Continuing each Monday another section from my 2001 book Hoover’s Vision: 

 

Finding the Strangeness in the Familiar

 
It’s hard to get far enough out of our familiar patterns to see what is truly odd in our everyday lives. Yet there are things that we would view as strange if we came from another planet. I’ve always thought that Martians would be amazed at the way we ritually gather in our dwellings, alone or in groups, every evening between seven and eleven, and gaze silently at little boxes of flickering light. Visitors from afar might think these boxes were altars to some deity.
What would someone from Mars think of the western sport of rodeo? We train the bull to throw the rider; we train the rider to stay on the bull. To quote a rodeo announcer on TV, “If you land on your feet, then things didn’t go well at all!” Meanwhile, the participant at greatest risk is the one dressed like a circus clown. If this doesn’t fit the definition of strange, I don’t know what does. But every region and country has sports that appear odd from the outside (check out curling — or golf).
Would Martian visitors find it odd that grain alcohol is legally available and acceptable throughout most of America, but that people who smoke marijuana are supposed to go to jail? Or that our government’s way of showing it is wrong to kill is — to kill? Or that many powerful leaders of business and government organizations tremble at the idea of appearing in public without a knotted piece of silk dangling from their necks?
No, I’m not saying we should all stop wearing ties. I think a beautiful Italian tie is one of life’s blessings. I will wear mine long after it is banned in Silicon Valley. What I am saying is this: it’s worth stepping outside our own world and looking at what might be odd from other points of view.
 

 
Learning from and Living with Paradoxes

 “The paradox is the source of the thinker’s passion.”—Soren Kierkegaard
If you can get to the point where half of you is asking, “Why?” and half of you is saying “Why not?” then you may achieve new insights.
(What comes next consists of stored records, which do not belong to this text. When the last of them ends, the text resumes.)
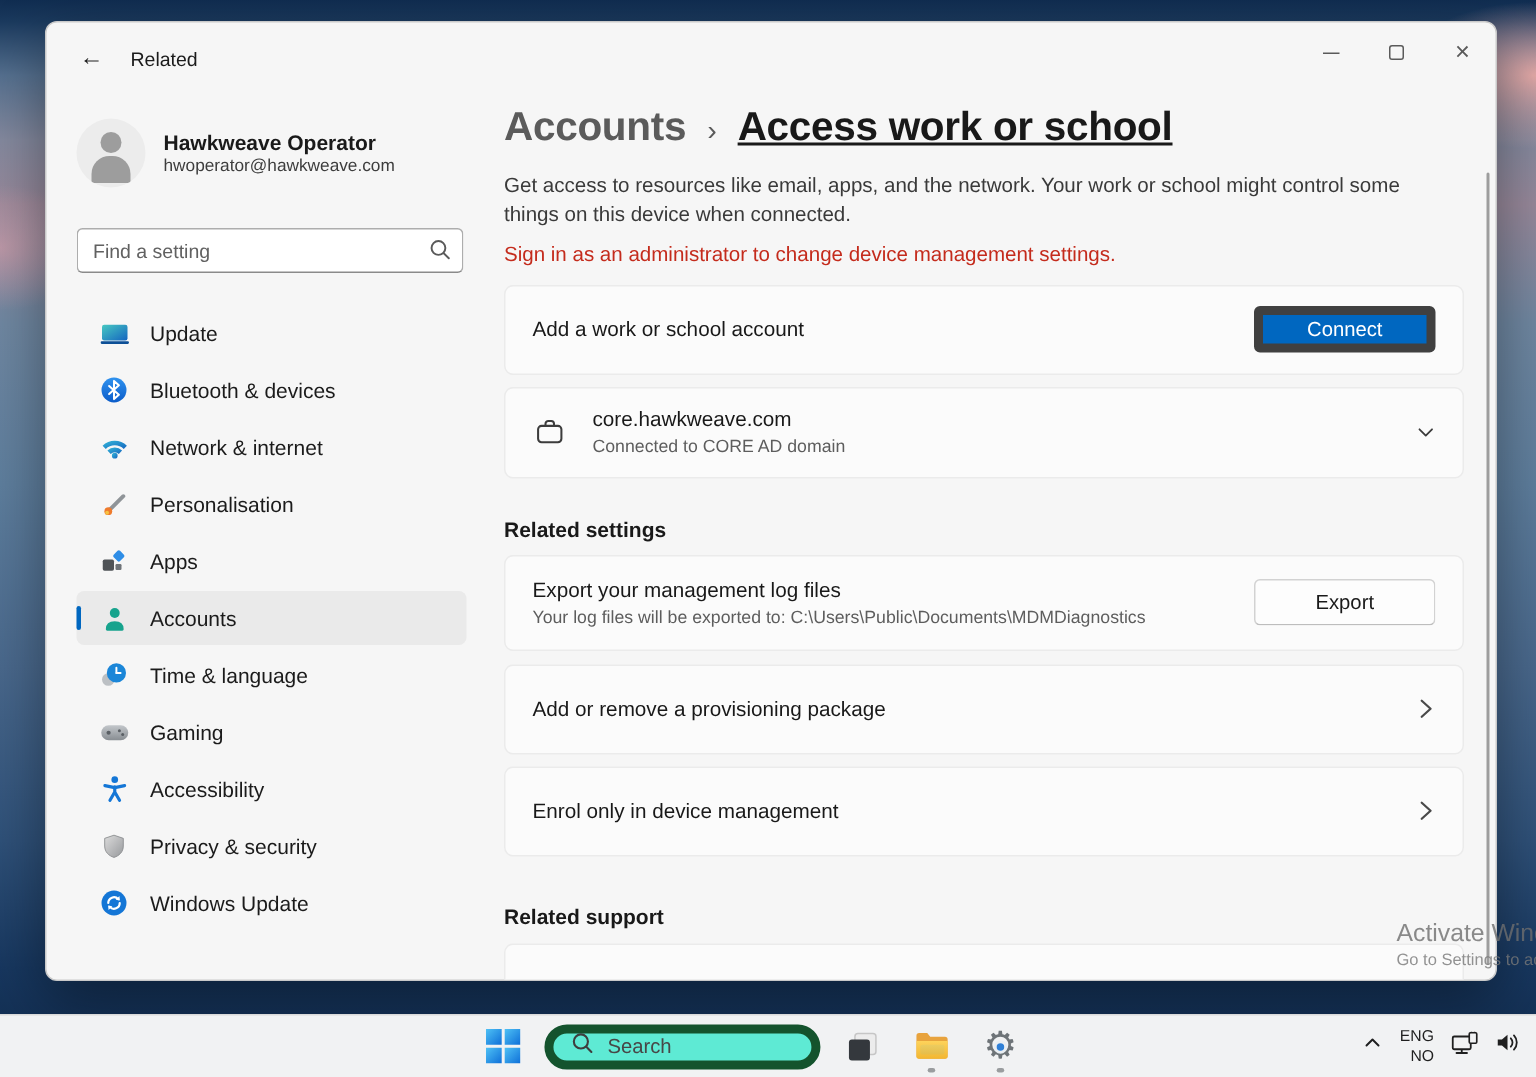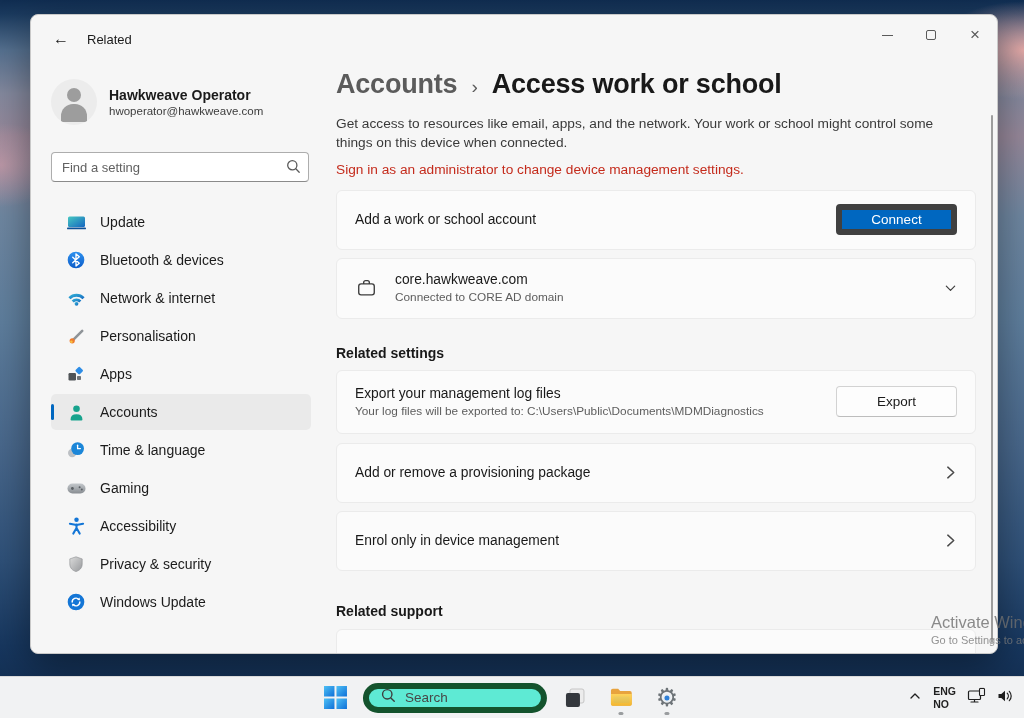--- a/index.html
+++ b/index.html
@@ -74,7 +74,7 @@
   .h1row{ margin-top:54px; display:flex; align-items:baseline; font-size:27px; }
   .crumb-parent{ color:#5b5b5b; font-weight:600; letter-spacing:-.2px; }
   .crumb-sep{ color:#5b5b5b; font-size:19px; margin:0 14px; }
-  .crumb-current{ color:#191919; font-weight:700; letter-spacing:-.2px; }
+  .crumb-current{ color:#191919; font-weight:700; letter-spacing:-.2px;text-decoration:underline; }
   .desc{ margin-top:14px; font-size:13.7px; line-height:1.42; color:#3a3a3a; width:634px; }
   .warning{ margin-top:9px; font-size:13.7px; color:#c42b1c; }
 

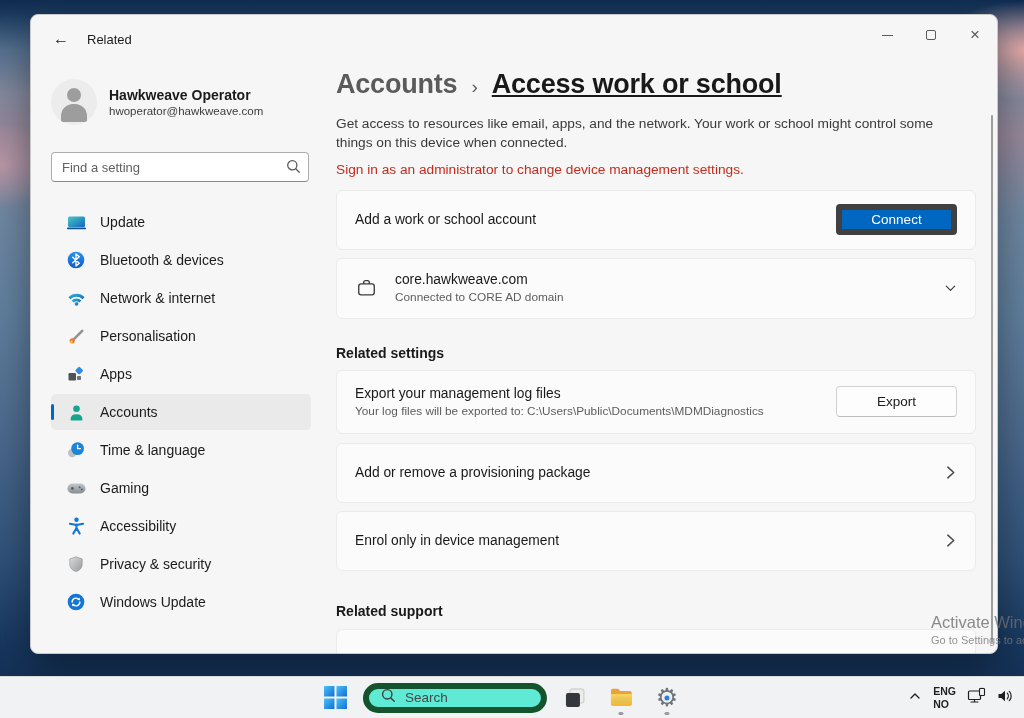--- a/index.html
+++ b/index.html
@@ -121,7 +121,7 @@
   .gear-wrap .hub{ position:absolute; left:50%; top:53%; transform:translate(-50%,-50%); width:9px; height:9px;
     border-radius:50%; background:#2f7fd6; border:2px solid #e9eef2; }
   .tray{ position:absolute; right:6px; top:0; height:100%; display:flex; align-items:center; gap:11px; padding-right:4px; }
-  .lang{ text-align:left; font-size:10.5px; font-weight:700; color:#1f1f1f; line-height:1.15; }
+  .lang{ text-align:right; font-size:10.5px; font-weight:400; color:#1f1f1f; line-height:1.15; }
 </style>
 </head>
 <body>

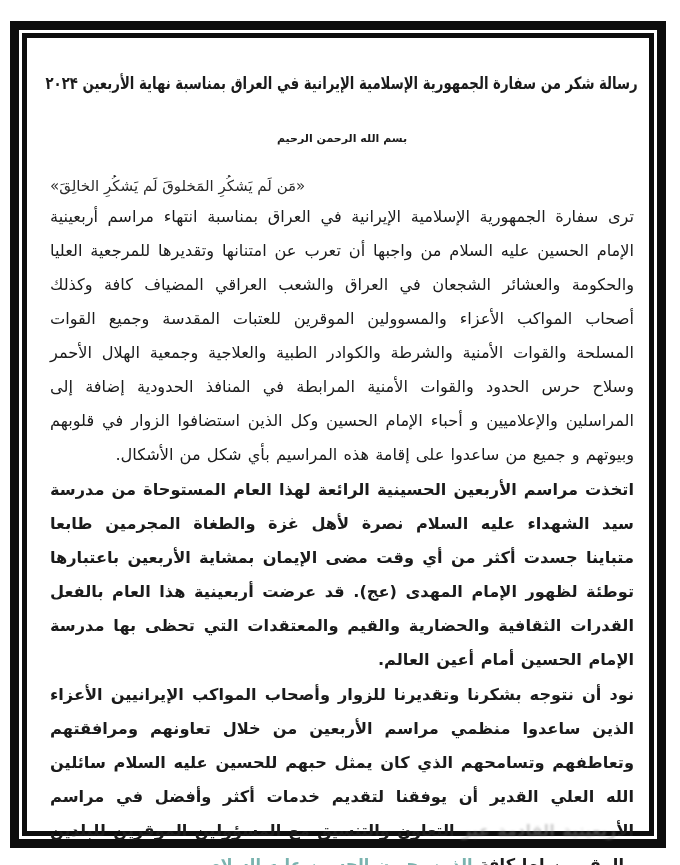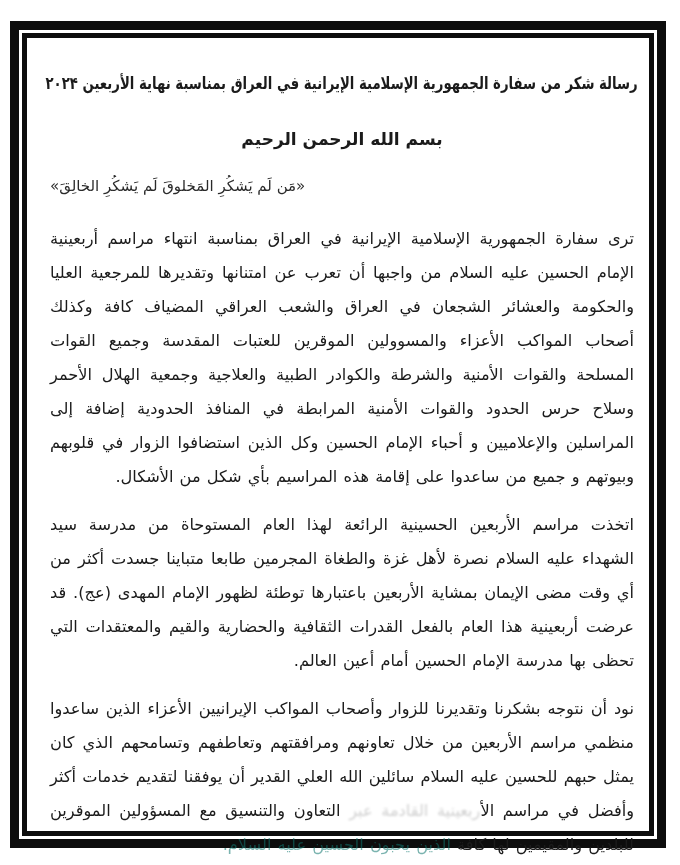--- a/index.html
+++ b/index.html
@@ -51,7 +51,7 @@
   }
   .basmala {
     margin-top: 28px;
-    font-size: 17px;
+    font-size: 11px;
     font-weight: bold;
     line-height: 26px;
     text-align: center;

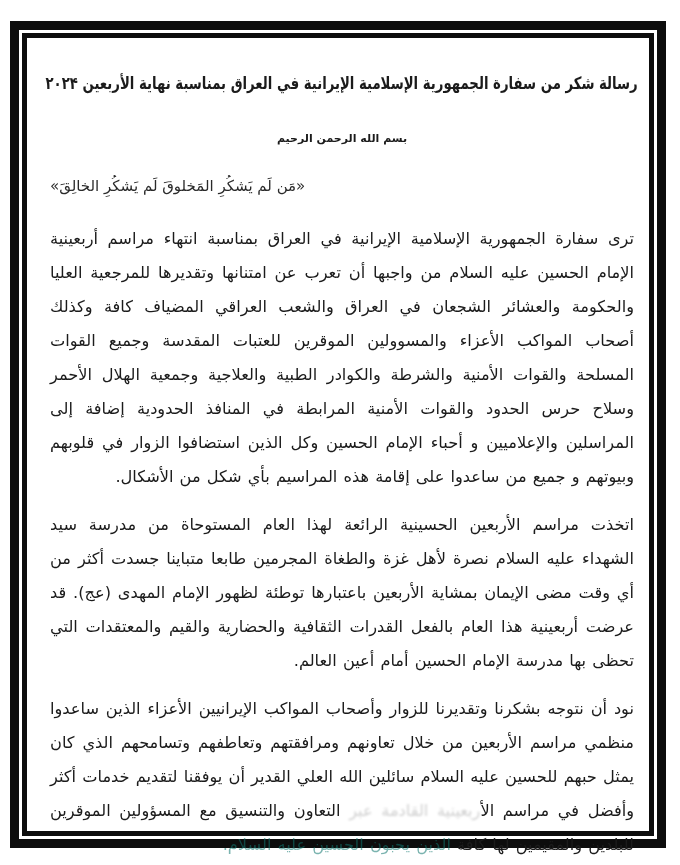--- a/index.html
+++ b/index.html
@@ -73,7 +73,6 @@
     word-spacing: 1px;
   }
   .para.first {
-    margin-top: 22px;
   }
   .para + .para {
     margin-top: 14px;

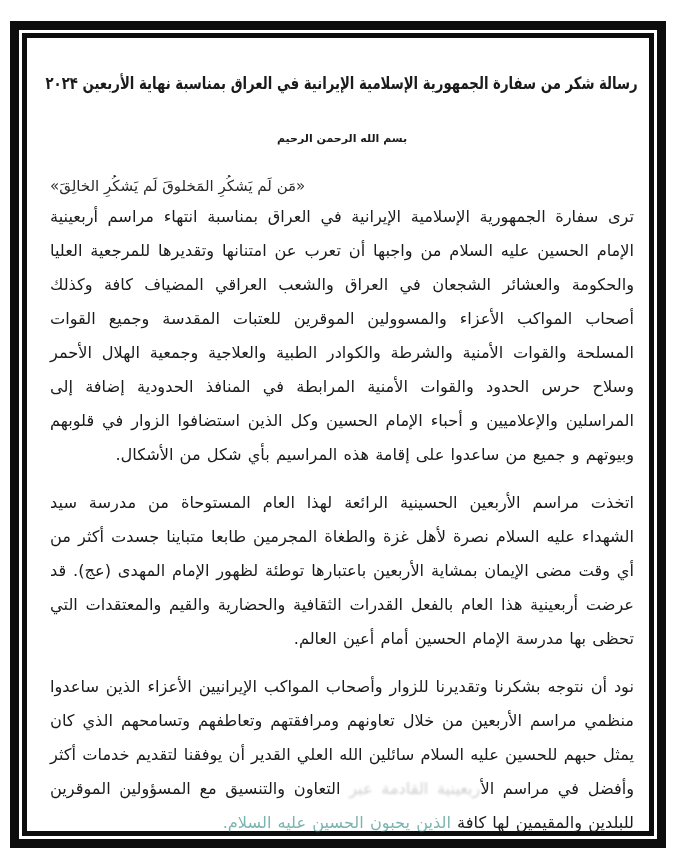--- a/index.html
+++ b/index.html
@@ -75,7 +75,8 @@
   .para.first {
   }
   .para + .para {
-    margin-top: 14px;
+    margin-top: 1px;
+    font-weight: bold;
   }
   .faded {
     color: #0f766e;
For example, in the 1960s you might have asked, “Why does it take me so long to get in and out of supermarkets?” But the next day, you might be in one of first 7-11 stores saying, “Why do people pay so much for these items when they could buy them for a lot less at the supermarket?” If you had put the two thoughts together, you might have answered your own questions.
Look at the paradoxes that you will find throughout this book if you read between the lines:
·        One of the most important things is understanding the future, being a visionary in some way large or small. But understanding the future first and foremost comes from looking at the past.
·        Understanding the world, the key changes going on around the globe, depends on understanding our own town and neighborhood. Putting our own culture in perspective requires looking outward at other cultures. The foreign is understood through the familiar, the familiar better understood through the foreign.
·        The best teachers are also scholars, always learning. Learning is enhanced through teaching and discussing what you know.
·        To succeed, you must be obsessed with observing others and serving them. You must go out of your way to see things as others see them, to put yourself in other people’s shoes. But you will not succeed unless you look deeply within yourself, at your own goals and desires, understanding and developing your own unique style and personality.
·        To understand the world, you must be continually “grazing,” eyes wide open and interested in everything. But to be successful you must be extremely focused, figuring out what things are most important to achieving your goals and putting your energy into them.
·        Successful enterprises are successful because they have a consistent essence, which they hold true to, through thick and thin. Successful enterprises adapt (change) on a daily basis to the shifting needs of their customers and to new technologies. Knowing what to change and what not to change are at the core of leadership.
 
Resolution of such conflicts is not what we seek. We don’t want to pick “either-or.” Remember that a string stretched taut is made stronger by the tension of being pulled from both ends. The interwoven nature of all these ideas will become clear throughout this book. It is above all else intended to be a challenge to your thinking, a springboard from which you can create you own success.